Per quanto riguarda elezione e poteri delle RSU l’ipotesi sindacale parla di nuove norme per l’elezione delle nuove Rsu che dovrebbero essere composte da un MIX di delegati in parte eletti dagli iscritti alle organizzazioni ed in parte dai lavoratori. Cgil Cisl Uil affermano cosi che si potra’ valutare (a differenza del passato) il grado di effettiva rappresentanza sindacale nei luoghi di lavoro.

Si sancisce cosi esplicitamente l’interesse primario alla rappresentanza delle organizzazioni in concorrenza al diritto dei lavoratori di eleggere la loro rappresentanza unitaria.

Cio’ che ne uscirebbe e’ un gran pasticcio.

A che serve una rappresentanza cosi composta. A chi deve dar piu’ peso l’azienda nel corso delle trattative. Ai delegati di organizzazione o ai delegati dei lavoratori ?
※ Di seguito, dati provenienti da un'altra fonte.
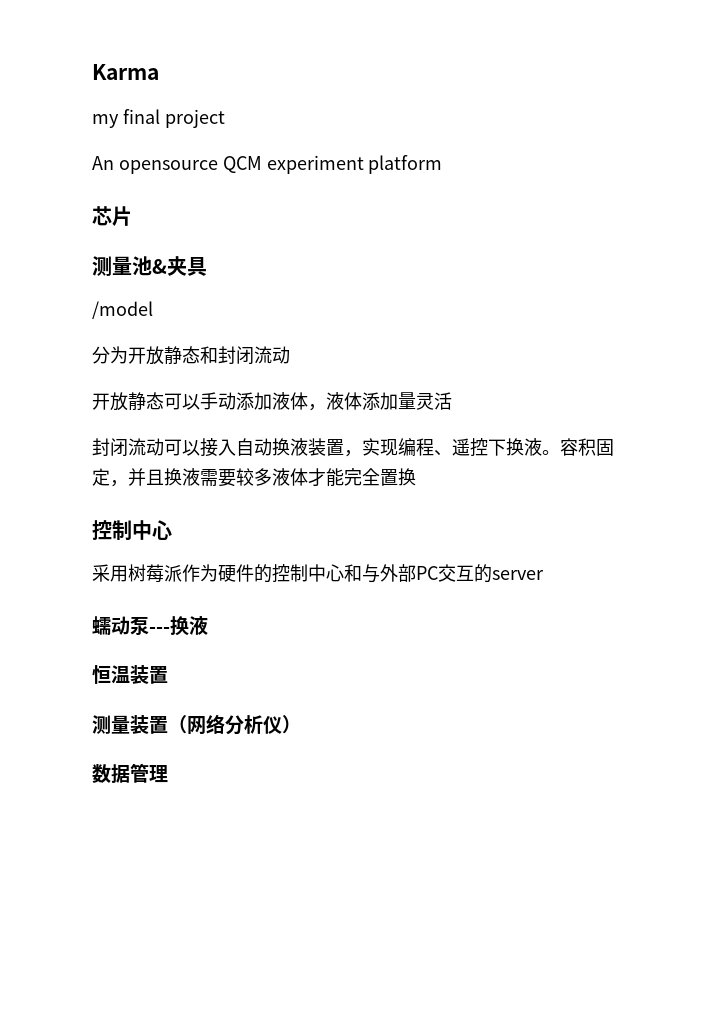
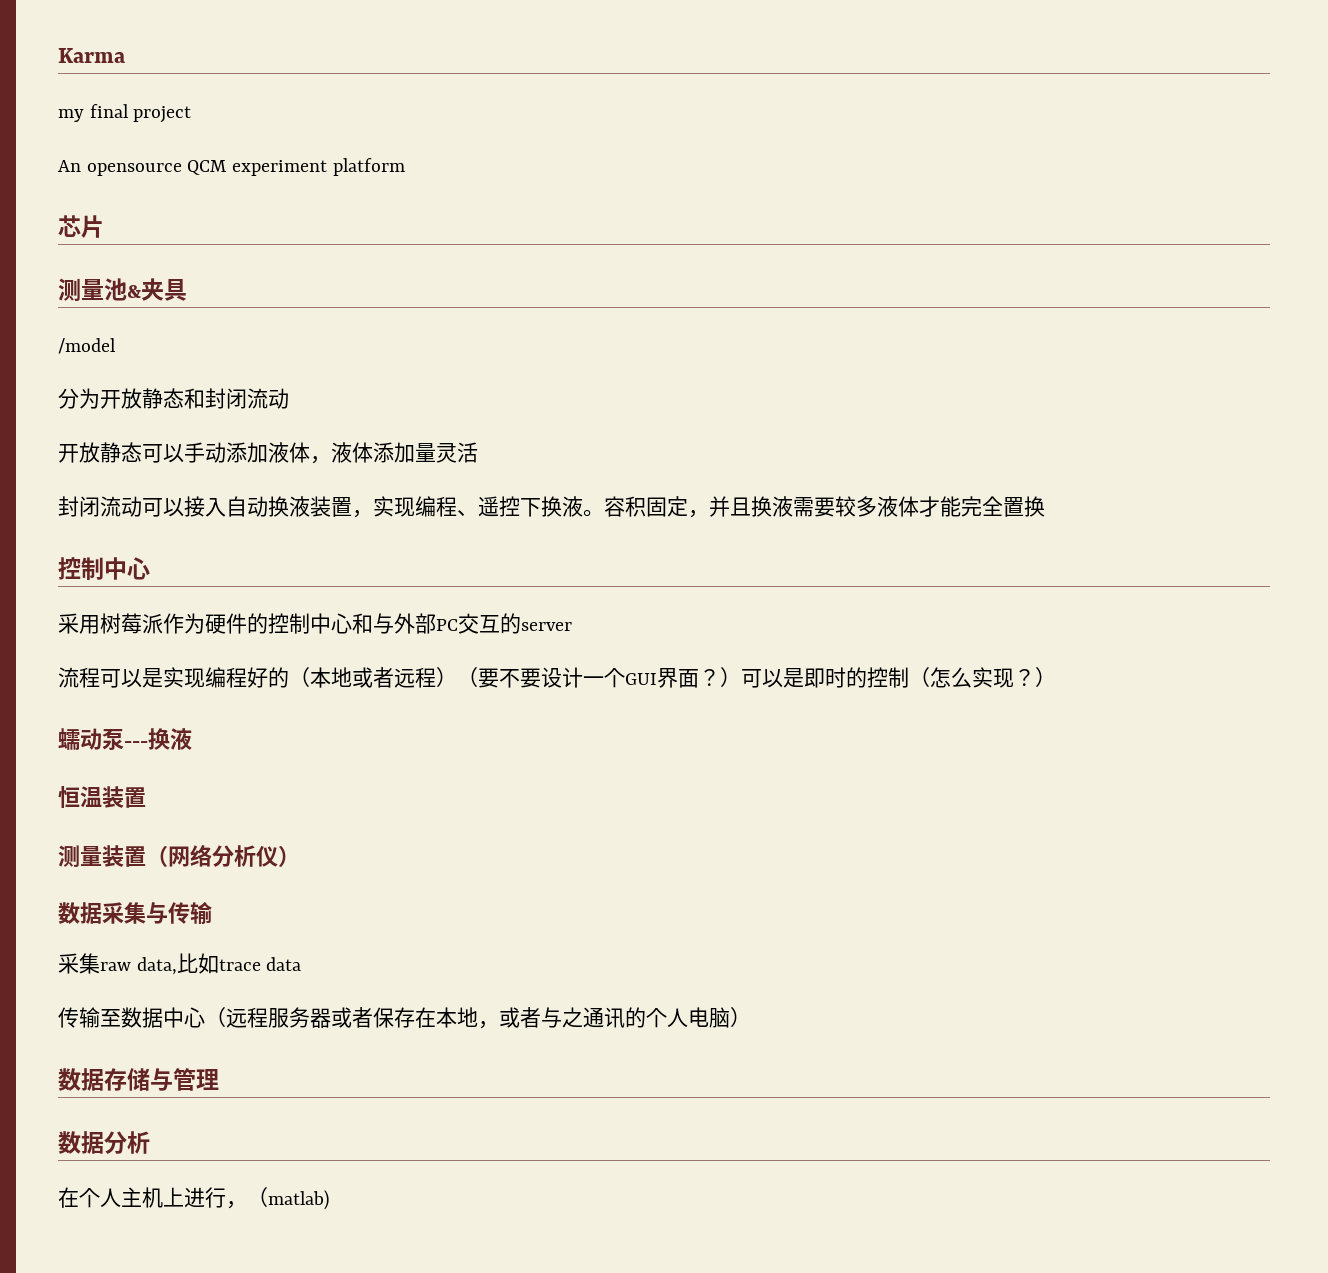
(544, 575) none -> [58,667,1056,688] // 流程可以是实现编程好的（本地或者远程）（要不要设计一个GUI界面？）可以是即时的控制（怎么实现？）
[130,763,168,783] 管理 -> [102,902,212,924] [58,953,302,975] [58,1007,751,1029] [58,1068,219,1091] [58,1131,150,1154] [58,1187,329,1210] 采集与传输 // 采集raw data,比如trace data // 传输至数据中心（远程服务器或者保存在本地，或者与之通讯的个人电脑） // 数据存储与管理 // 数据分析 // 在个人主机上进行，（matlab)

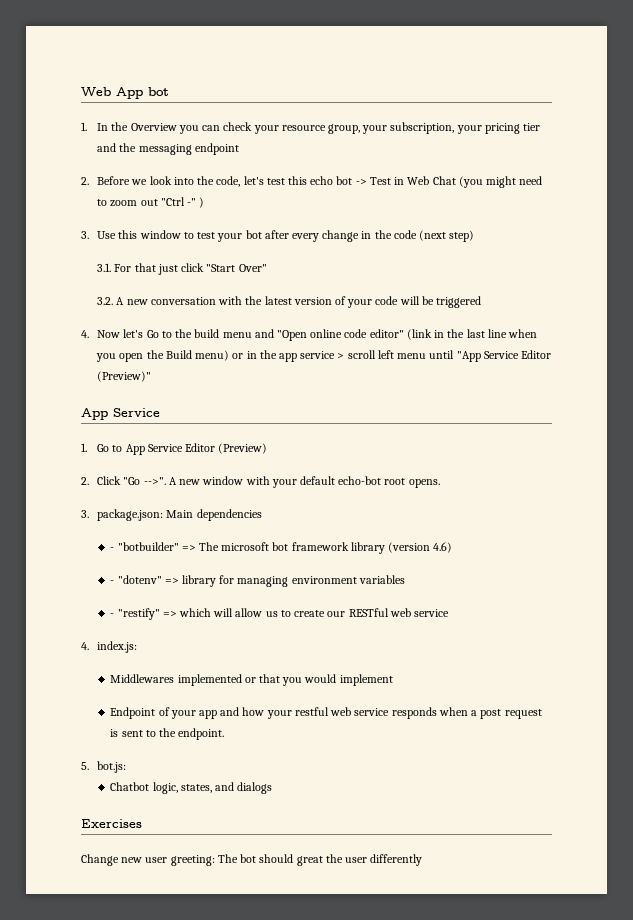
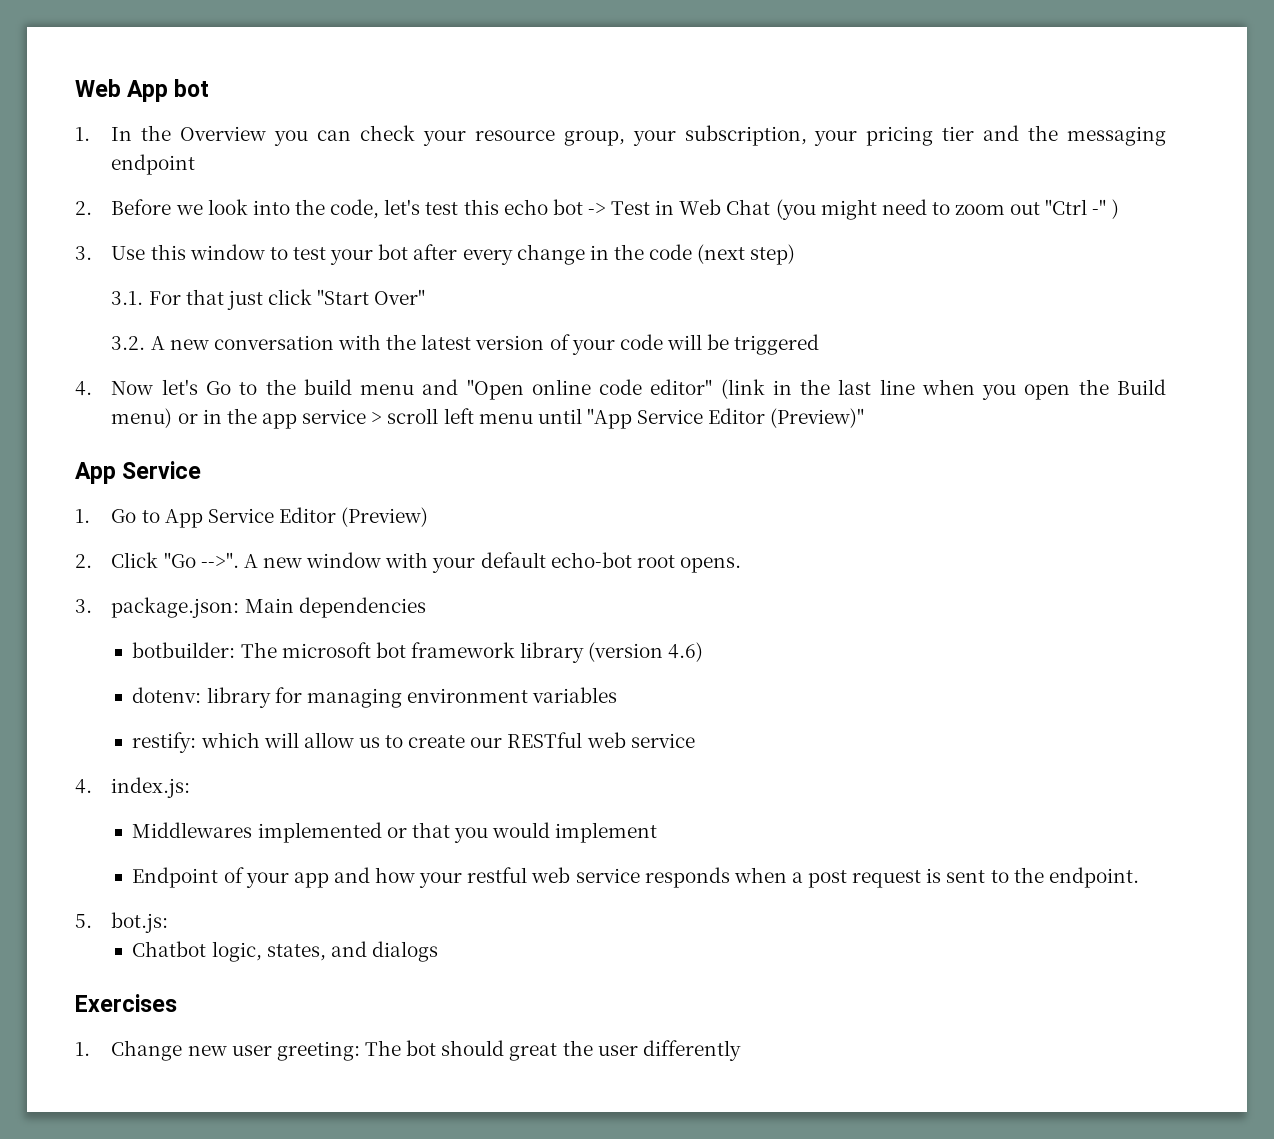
[110,542,196,551] - "botbuilder" => -> [132,642,236,658] botbuilder:
[110,575,179,584] - "dotenv" => -> [132,687,202,703] dotenv:
[110,608,177,620] - "restify" => -> [132,732,197,753] restify:
(142, 823) none -> [75,1042,90,1056] 1.

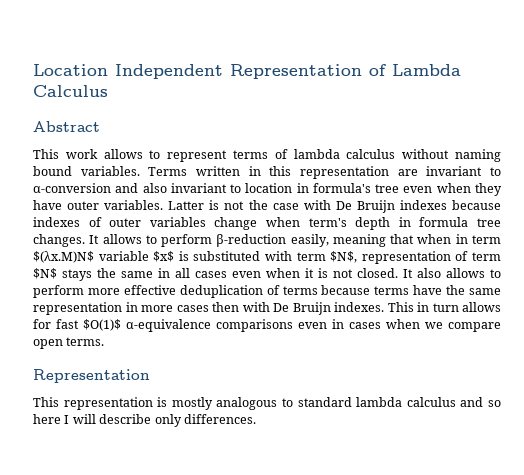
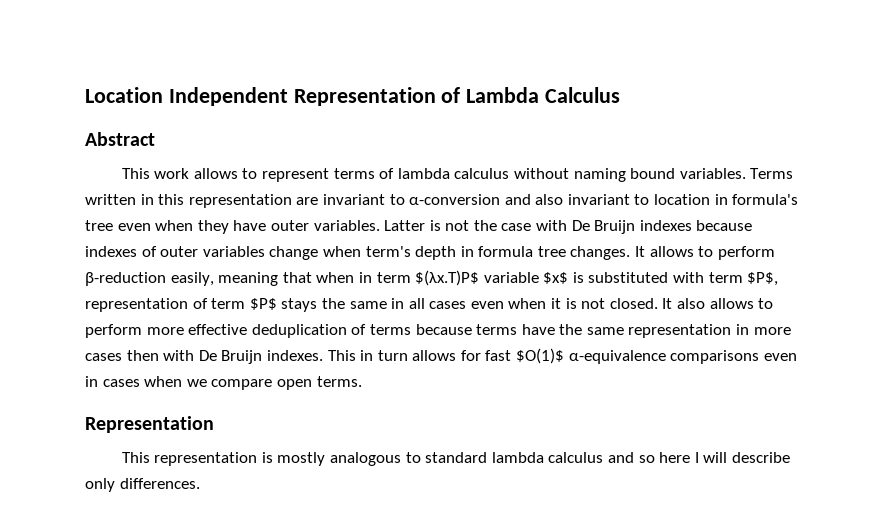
[33,251,94,263] $(λx.M)N$ -> [415,270,480,286] $(λx.T)P$
[330,251,358,263] $N$, -> [747,272,779,286] $P$,
[33,268,57,279] $N$ -> [249,298,277,310] $P$

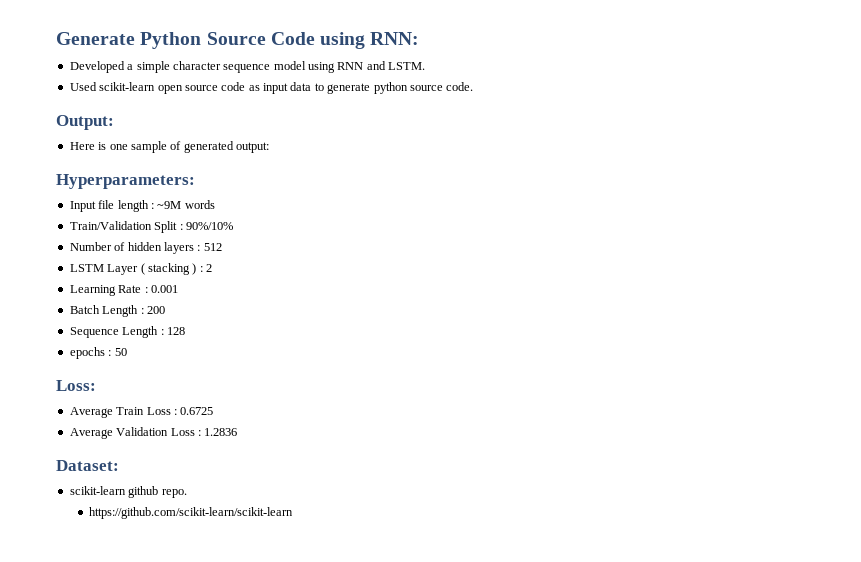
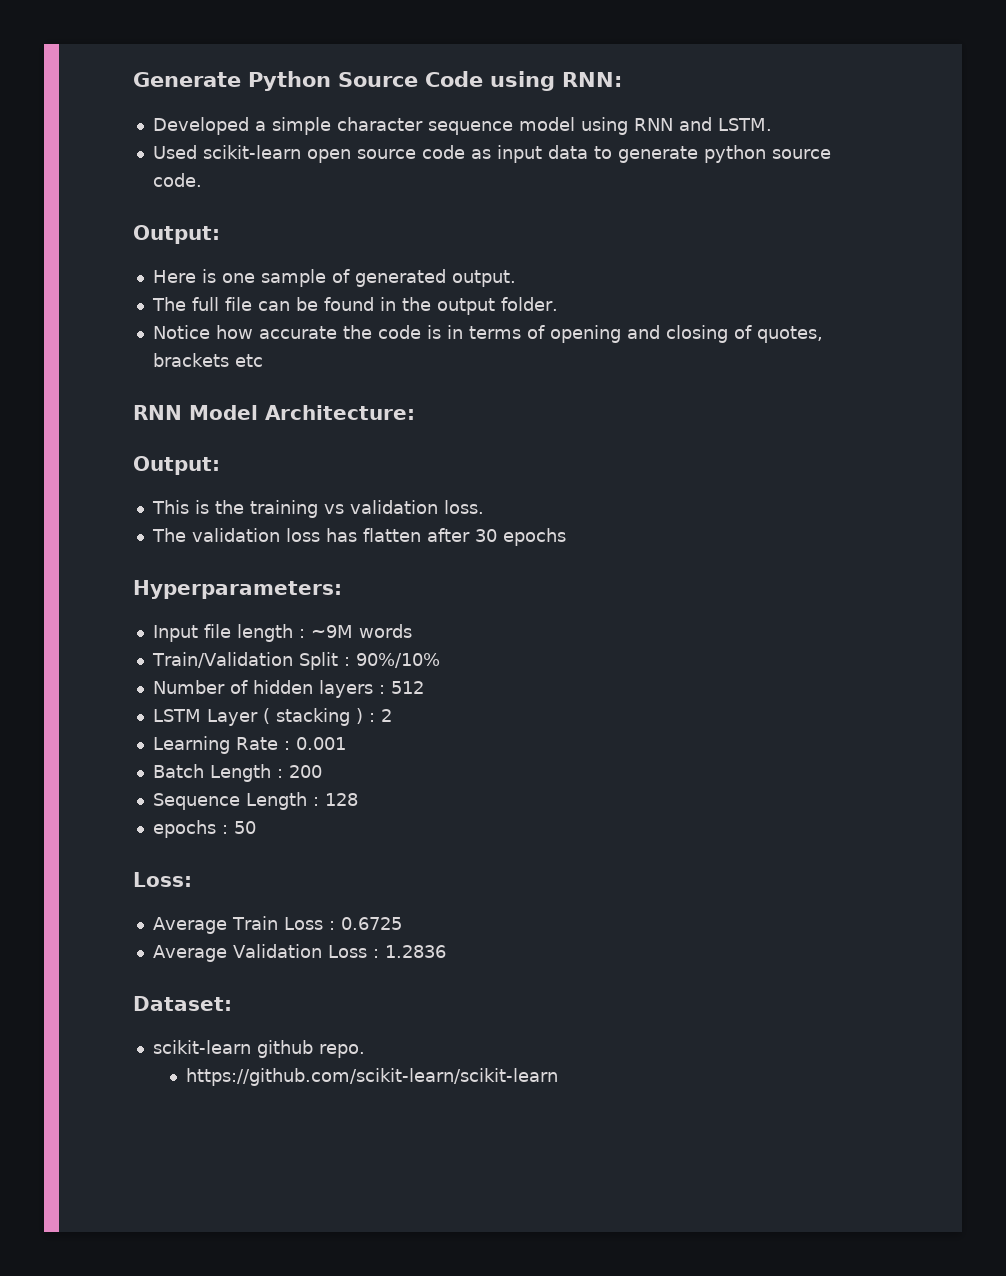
[236,142,269,153] output: -> [451,270,516,287] [151,297,558,315] [152,325,823,343] [152,353,263,367] [133,405,415,420] [133,456,220,475] [151,500,484,518] [151,528,566,546] output. // The full file can be found in the output folder. // Notice how accurate the code is in terms of opening and closing of quotes, brackets etc // RNN Model Architecture: // Output: // This is the training vs validation loss. // The validation loss has flatten after 30 epochs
Hanno voglia Cgil Cisl e Uil a dire che la somma delle due rappresentanze (diversamente elette) produrra’ una rappresentanza unitaria. Come e’ possibile garantire cio’ se una parte degli eletti deve dar conto ai lavoratori ed atri solo alle organizzazioni esterne ??

Se questa e’ la piattaforma sindacale con cui andare al confronto con la Confindustria stiamo freschi.

Questa non e’ la piattaforma dei lavoratori. Nessuno e’ venuto a sentire cosa avevamo da proporre e nessuno e’ venuto a chiederci come la pensavamo.